Ensembles, Voting, and Rerank-and-Fuse
> **Working claim:** Every pattern so far tried to spend *less*. An ensemble spends *more*, several models on the same request, every time, to buy an answer better than any single model can give.
Key Takeaways
- Ensembles, Voting, and Rerank-and-Fuse is a chapter about model routing and inference control planes, not a generic AI adoption note.
- The operating rule is to send each request to the cheapest path that still meets quality, latency, residency, and risk requirements.
- The failure mode to watch is polished output without evidence, owner, cost line, or rollback path.
- The useful next step is an artifact a future teammate can replay without folklore.
Model routing works when each request goes to the cheapest path that still meets quality, latency, residency, and risk requirements.

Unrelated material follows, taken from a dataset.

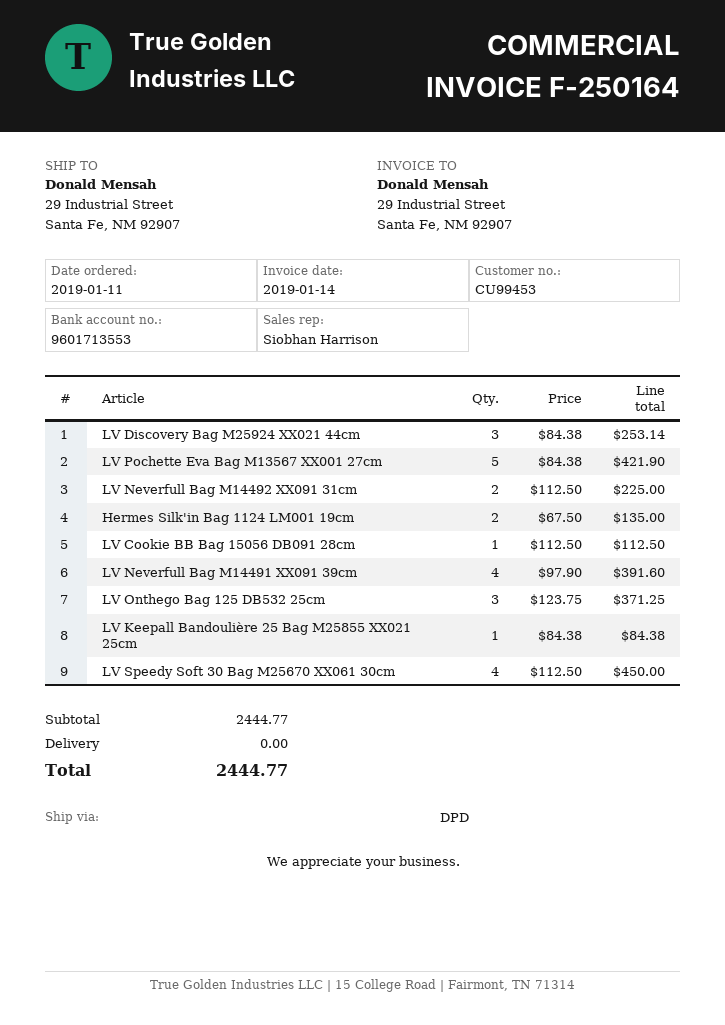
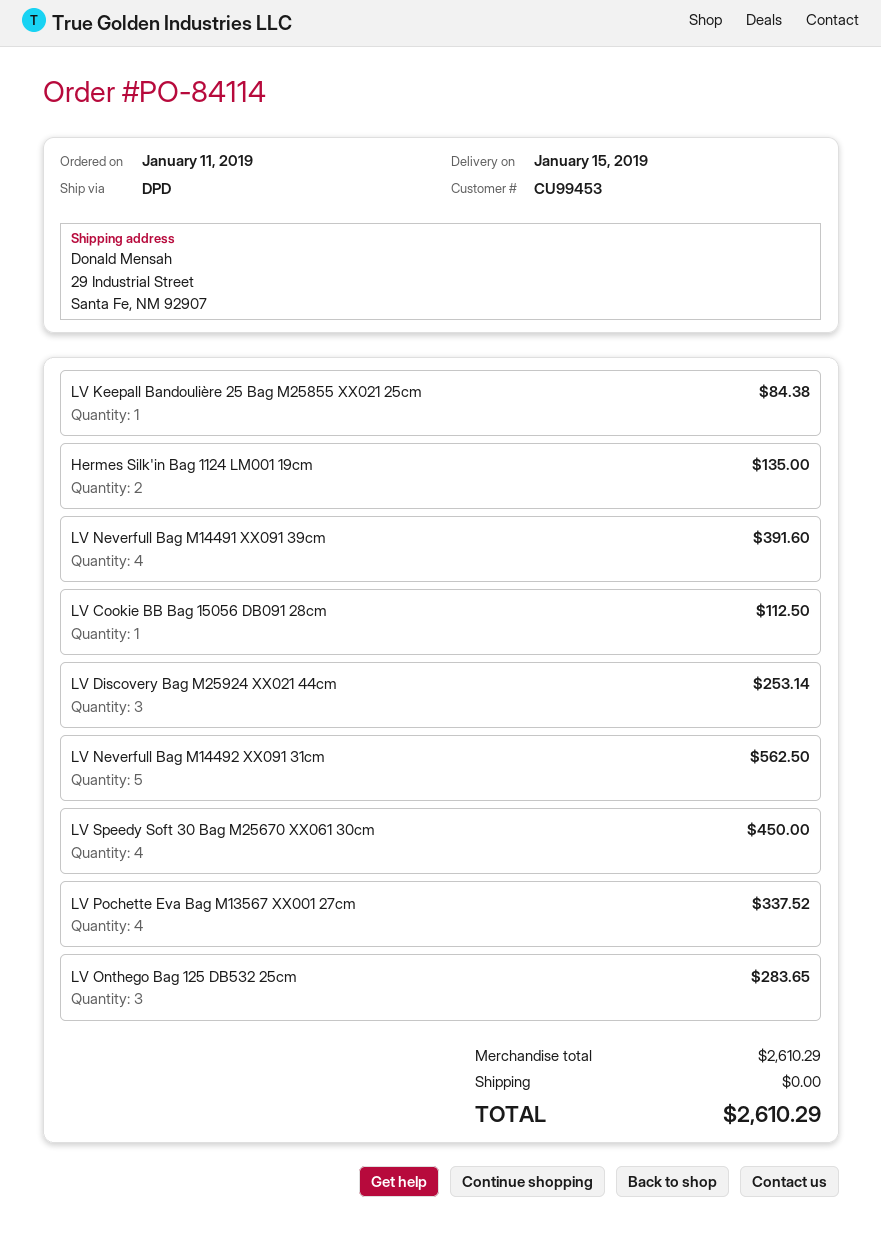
LV Pochette Eva Bag M13567 XX001 27cm: 5 for 421.90 -> 4 for 337.52
LV Neverfull Bag M14492 XX091 31cm: 2 for 225.00 -> 5 for 562.50
LV Onthego Bag 125 DB532 25cm: 3 for 371.25 -> 3 for 283.65
subtotal: 2444.77 -> 2610.29
total: 2444.77 -> 2610.29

Working claim: Every pattern so far tried to spend less. An ensemble spends more, several models on the same request, every time, to buy an answer better than any single model can give. That only pays off in two places: high-stakes requests where quality dwarfs cost, and offline work where the expensive answer is computed once and cached forever. And the combiner that merges the models is itself a component with quality of its own: a bad combiner can make three good models worse than one.
The pattern that runs against the grain
Cascades, dynamic routers, and failover all share a goal: touch the fewest, cheapest models that suffice. An ensemble inverts that. It deliberately runs multiple models on the same request and combines their outputs, paying for all of them every time. It is the one routing pattern whose purpose is not to approximate the best single model cheaply but to exceed it, to produce an answer no member could have produced alone.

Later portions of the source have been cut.